Sawyers works on molecularly targeted cancer drugs, with a focus on developing a new generation of treatment options for patients. He shared the 2009 Lasker-DeBakey Clinical Medical Research Award with Brian J. Druker and Nicholas Lydon, for the development of the ABL kinase inhibitor imatinib for patients with chronic myeloid leukemia and the second-generation ABL inhibitor dasatinib to overcome imatinib resistance.
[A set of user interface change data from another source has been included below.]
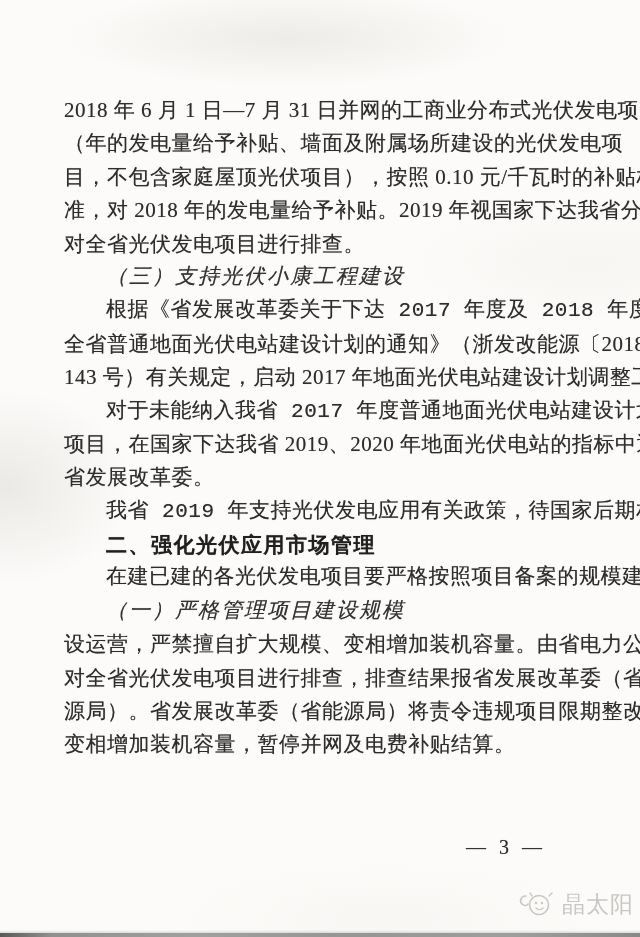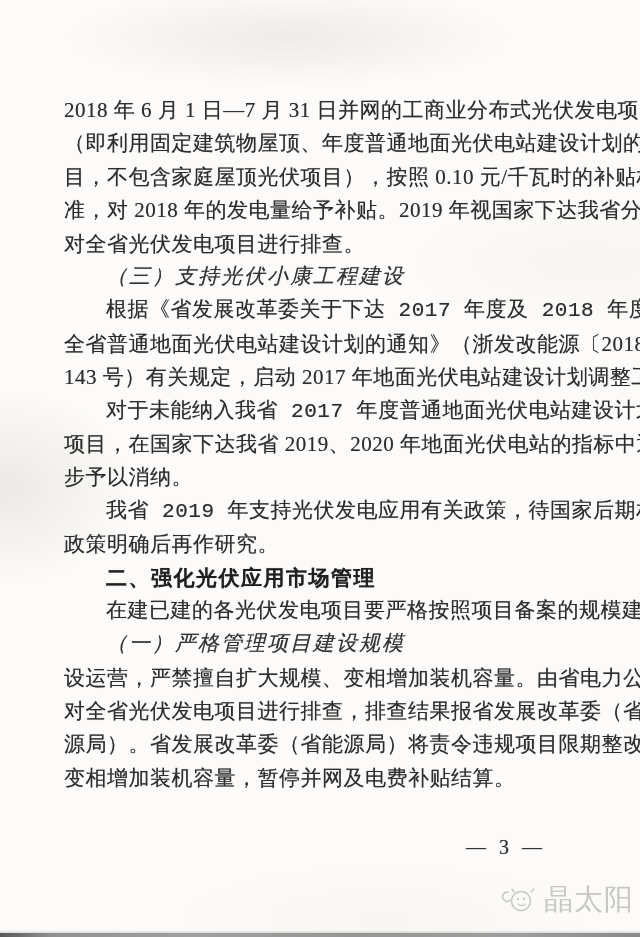"（即利用固定建筑物屋顶、年度普通地面光伏电站建设计划的" div.line { text: 即利用固定建筑物屋顶、年度普通地面光伏电站建设计划的 -> 年的发电量给予补贴、墙面及附属场所建设的光伏发电项 }
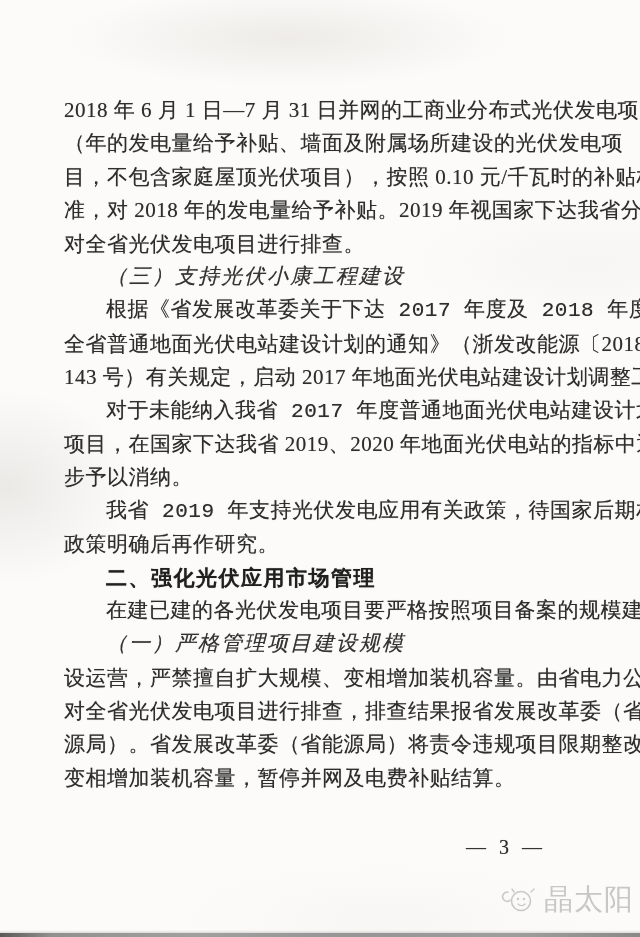"步予以消纳。" div.line { text: 步予以消纳 -> 省发展改革委 }
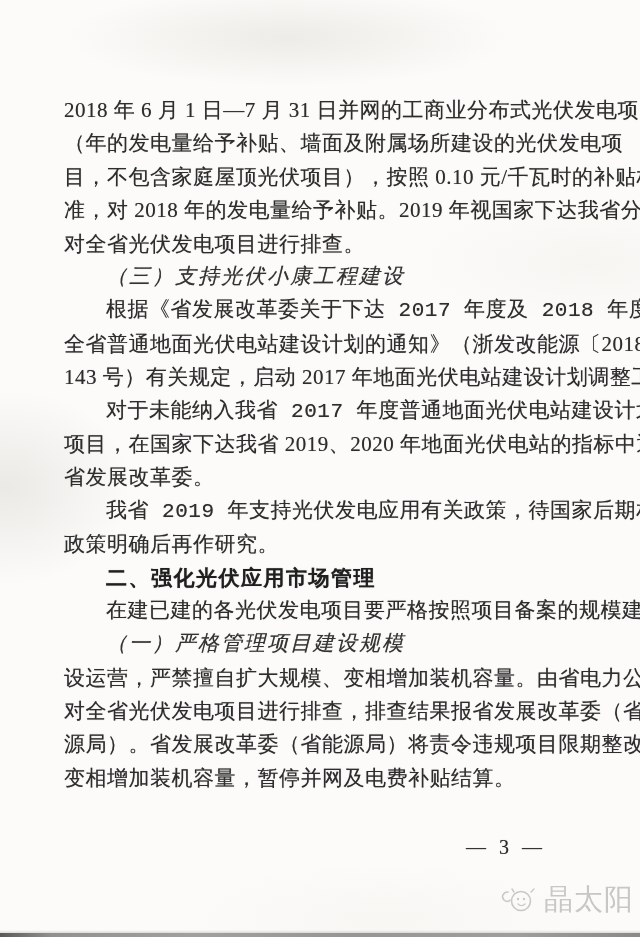"政策明确后再作研究。" div.line { html: <div>政策明确后再作研究。</div> -> none }
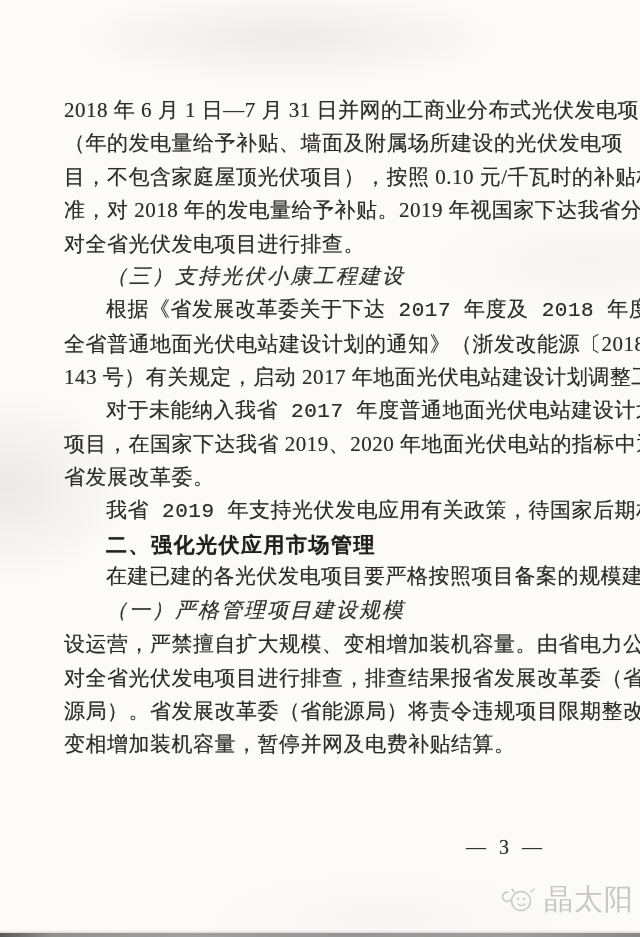"晶太阳" .watermark-text { font-size: 29px -> 23px }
He also co-discovered the antiandrogen drugs enzalutamide, approved by the FDA in 2012, and apalutamide approved in 2019, both for treatment of advanced prostate cancer.

Sawyers' cancer research is discussed in the second episode of Cancer: The Emperor of All Maladies.
===Significant positions===
Sawyers served as president of the American Society for Clinical Investigation (ASCI) in 2007 and of the American Association for Cancer Research (AACR) in 2012. He was also appointed to the National Cancer Advisory Board by President Obama in 2012, and has served on the Board of Directors of Novartis since 2013.
He was a founding co-editor of the Annual Review of Cancer Biology in 2017, serving until 2021.

==Memberships==
- National Academy of Sciences
- National Academy of Medicine
- American Academy of Arts and Sciences

==Awards==
- Doris Duke Distinguished Clinical Scientist Award (2001)
- David A. Karnofsky Memorial Award, American Society of Clinical Oncology (2005)
- Richard and Hinda Rosenthal Foundation Award, American Association for Cancer Research (2005)
- Dorothy P. Landon–AACR Prize for Translational Cancer Research (2009)
- Lasker-DeBakey Clinical Medical Research Award (2009)
- Breakthrough Prize in Life Sciences (2013)
- Taubman Prize for Excellent in Translational Medical Science (2013)
- Hope Funds for Cancer Research Award of Excellence for Clinical Development (2014)
- BBVA Foundation Frontiers of Knowledge Award in Biomedicine along with Tony Hunter and Joseph Schlessinger (2014)
- The Scheele Award (2017), The Swedish Academy of Pharmaceutical Science.